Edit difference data
· · · · · · ·

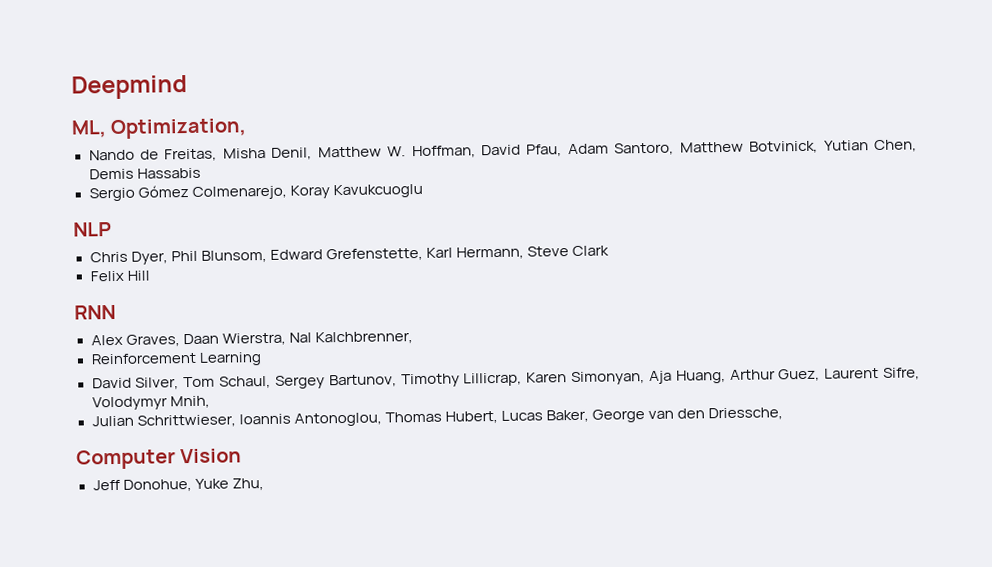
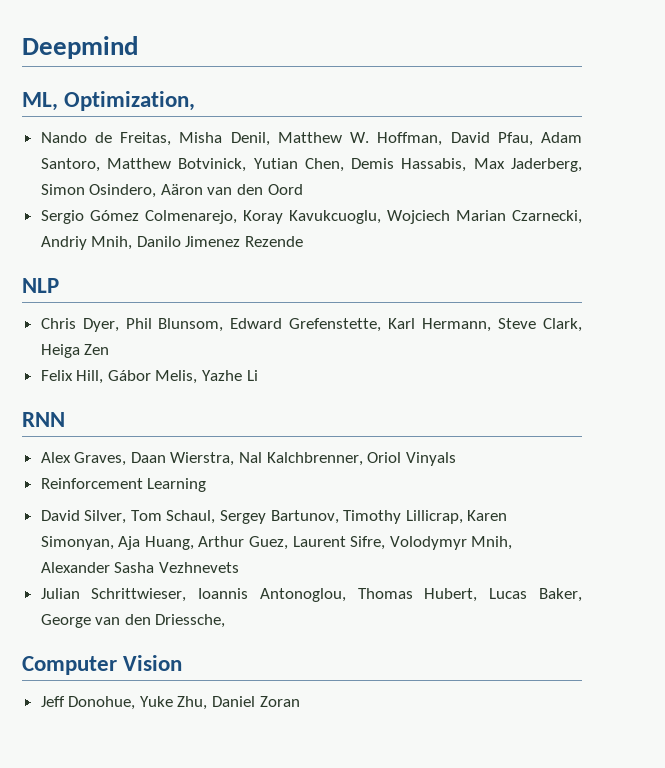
[136,167,201,179] [88,183,423,202] Hassabis // Sergio Gómez Colmenarejo, Koray Kavukcuoglu -> [401,158,582,172] [40,184,303,198] [40,210,582,224] [40,236,304,250] Hassabis, Max Jaderberg, Simon Osindero, Aäron van den Oord // Sergio Gómez Colmenarejo, Koray Kavukcuoglu, Wojciech Marian Czarnecki, Andriy Mnih, Danilo Jimenez Rezende
[571,245,609,257] [89,270,150,282] Clark // Felix Hill -> [543,318,582,332] [40,344,110,358] [40,370,258,384] Clark, Heiga Zen // Felix Hill, Gábor Melis, Yazhe Li
(413, 338) none -> [367,452,456,466] Oriol Vinyals
(210, 402) none -> [40,562,239,573] Alexander Sasha Vezhnevets
(264, 484) none -> [212,696,300,707] Daniel Zoran

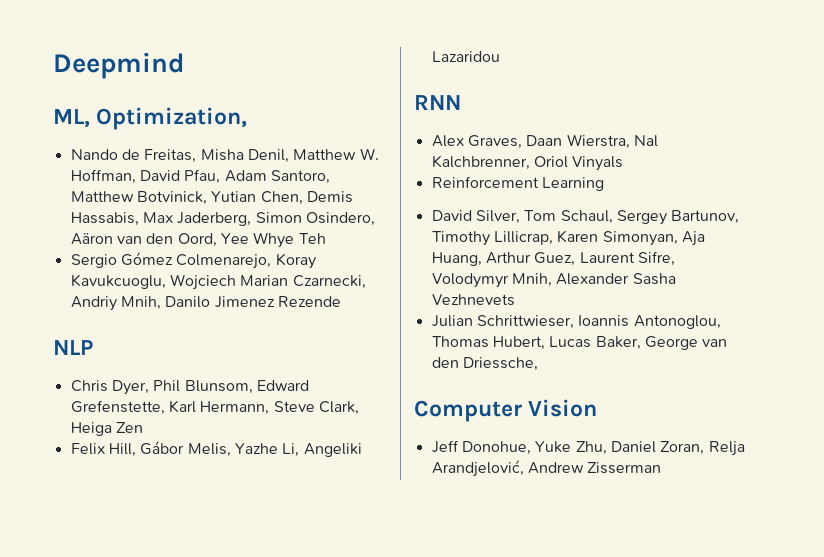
[267,184,303,195] Oord -> [177,232,326,248] Oord, Yee Whye Teh
[246,370,258,381] Li -> [282,443,362,457] [431,51,500,62] Li, Angeliki Lazaridou
[259,696,300,707] Zoran -> [660,441,745,456] [431,460,662,477] Zoran, Relja Arandjelović, Andrew Zisserman

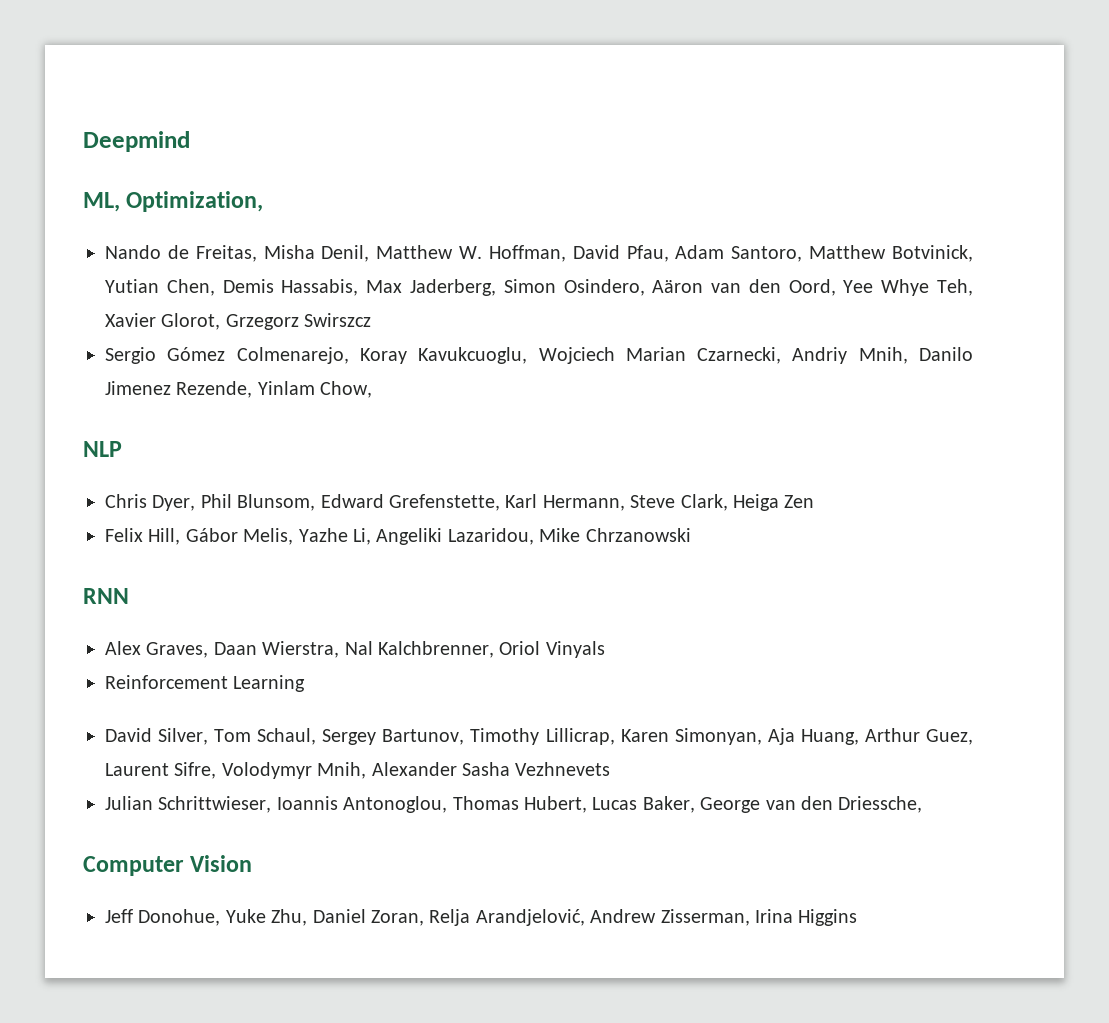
[298,233,326,244] Teh -> [937,279,974,296] [105,313,372,330] Teh, Xavier Glorot, Grzegorz Swirszcz
[277,296,341,307] Rezende -> [176,381,373,398] Rezende, Yinlam Chow,
[431,51,500,62] Lazaridou -> [447,528,691,545] Lazaridou, Mike Chrzanowski
[587,462,662,474] Zisserman -> [660,909,858,926] Zisserman, Irina Higgins

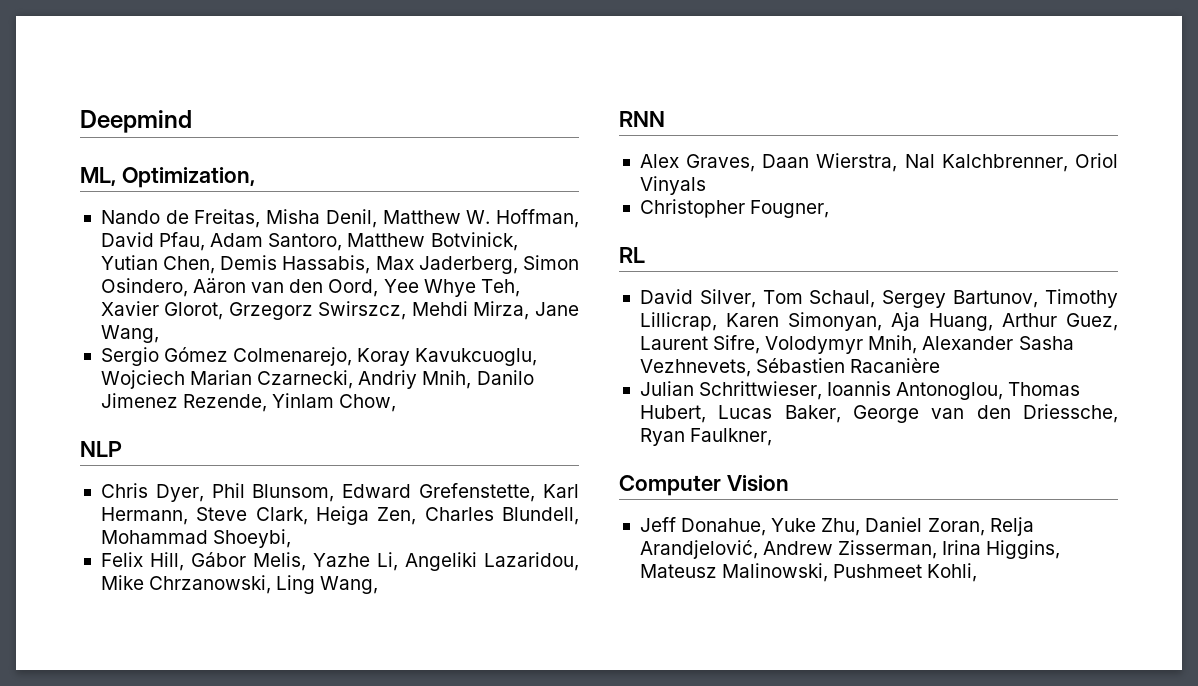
[304,313,372,327] Swirszcz -> [318,301,579,320] [100,325,159,343] Swirszcz, Mehdi Mirza, Jane Wang,
[784,495,815,508] Zen -> [377,507,580,525] [100,529,292,548] Zen, Charles Blundell, Mohammad Shoeybi,
[585,528,691,542] Chrzanowski -> [149,575,379,594] Chrzanowski, Ling Wang,
[105,675,306,692] Reinforcement Learning -> [639,199,830,218] [619,247,645,263] Christopher Fougner, // RL
[515,762,611,776] Vezhnevets -> [639,358,941,377] Vezhnevets, Sébastien Racanière
(923, 804) none -> [639,428,773,446] Ryan Faulkner,
[138,909,221,926] Donohue, -> [681,518,767,536] Donahue,
[798,909,858,926] Higgins -> [986,540,1061,559] [639,563,978,582] Higgins, Mateusz Malinowski, Pushmeet Kohli,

· · · · · · ·

▶ _Description of the task_:
Some lines of the records may contain the string "Lazaridou". State how many do, as a number alone.

▶ _Expected answer_:
2